Could you restate word for word every line from the one containing "total quantity: 21 -> 22" to the end of the records, and nothing else?

==============================

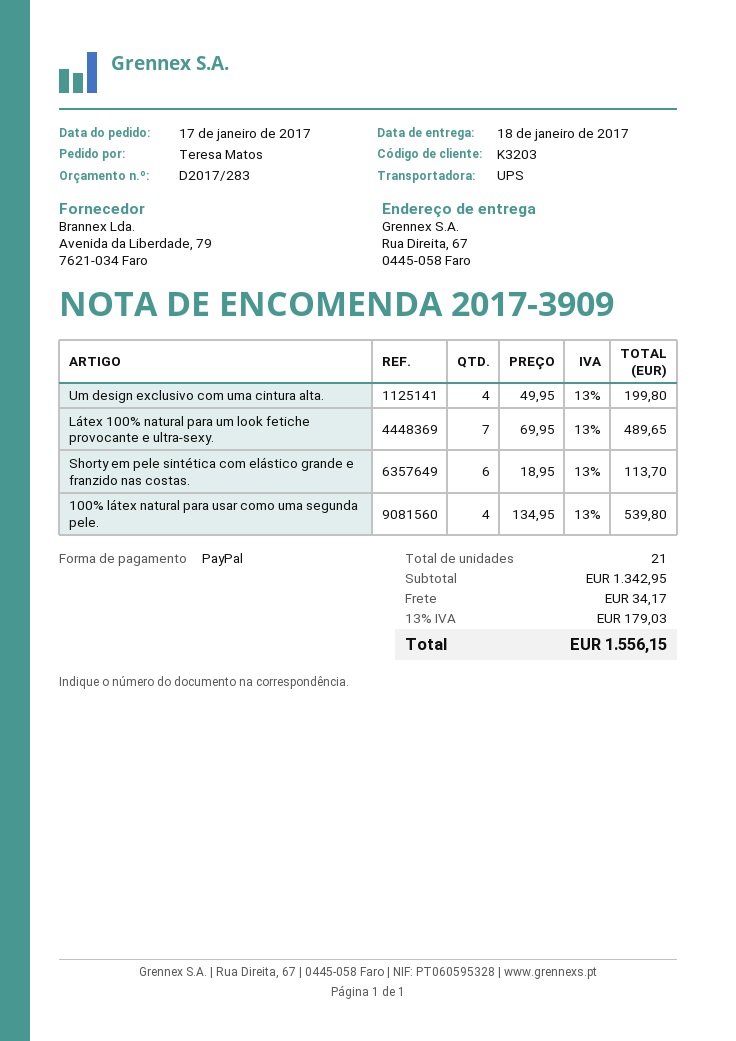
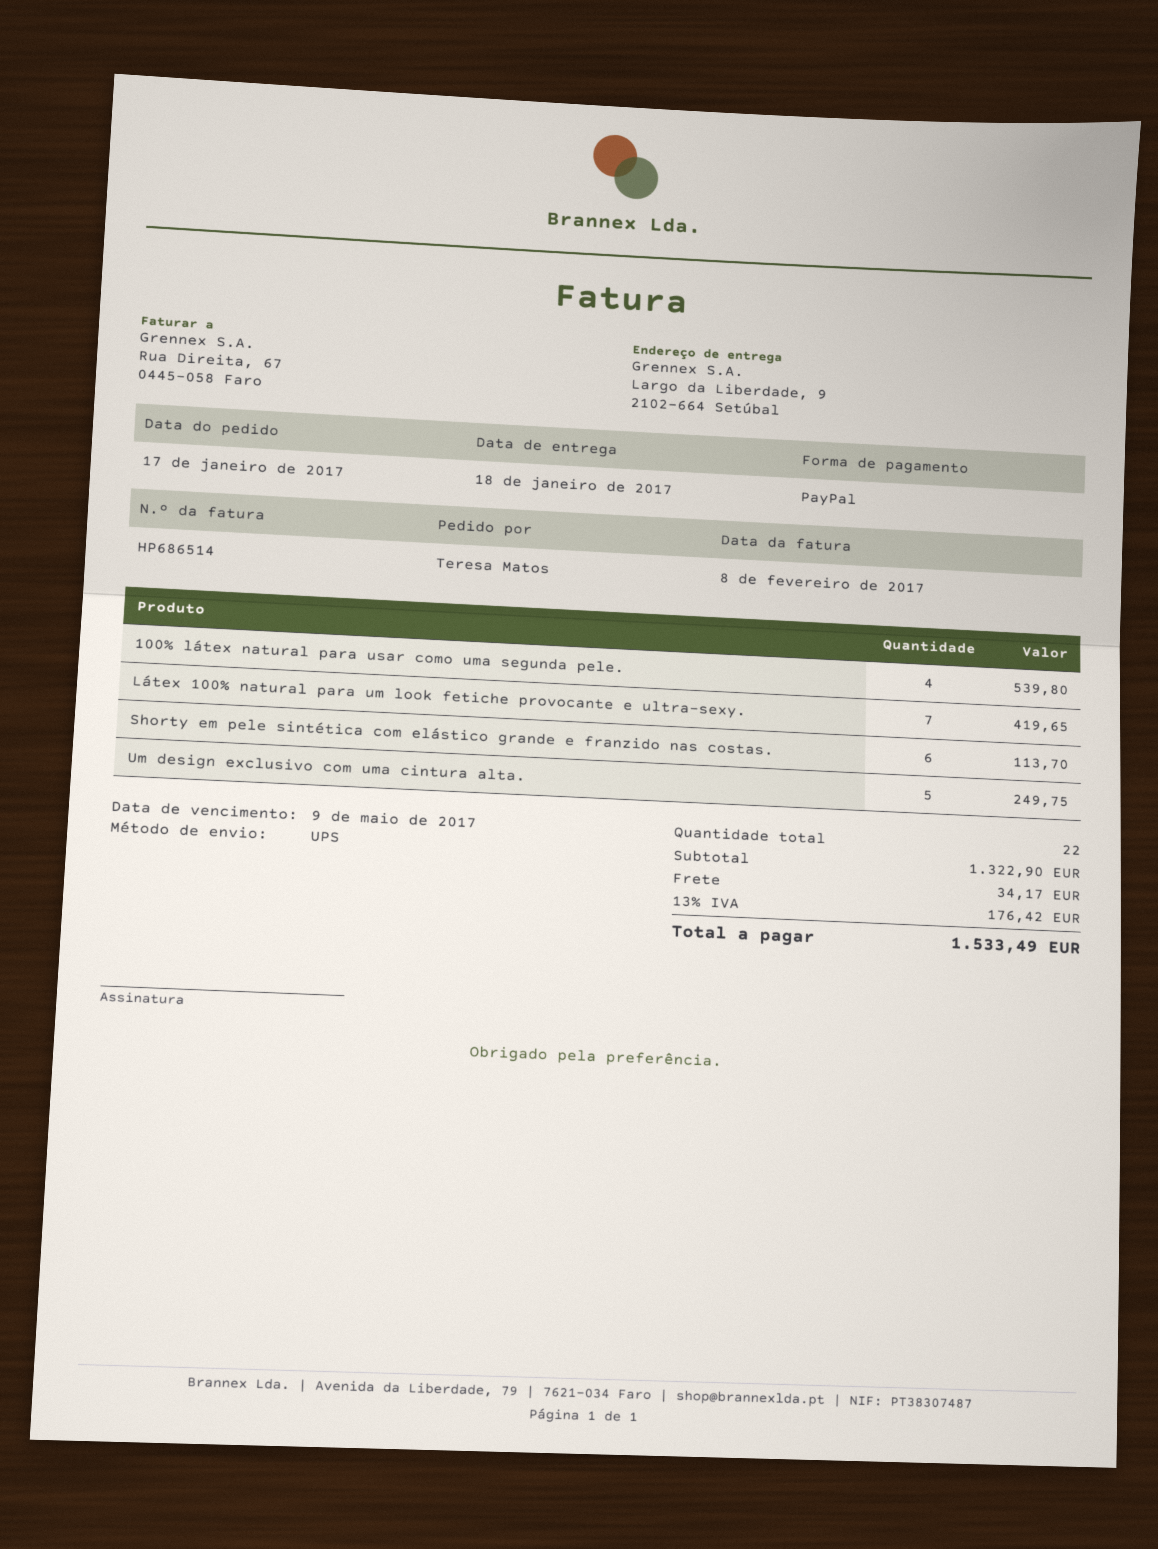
ship to: Rua Direita, 67, 0445-058 Faro -> Largo da Liberdade, 9, 2102-664 Setúbal
Um design exclusivo com uma cintura alta.: 4 for 199.80 -> 5 for 249.75
Látex 100% natural para um look fetiche provocante e ultra-sexy.: 7 for 489.65 -> 7 for 419.65
total quantity: 21 -> 22
subtotal: 1342.95 -> 1322.90
tax: 13% = 179.03 -> 13% = 176.42
total: 1556.15 -> 1533.49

==============================

Result of the task:
total quantity: 21 -> 22
subtotal: 1342.95 -> 1322.90
tax: 13% = 179.03 -> 13% = 176.42
total: 1556.15 -> 1533.49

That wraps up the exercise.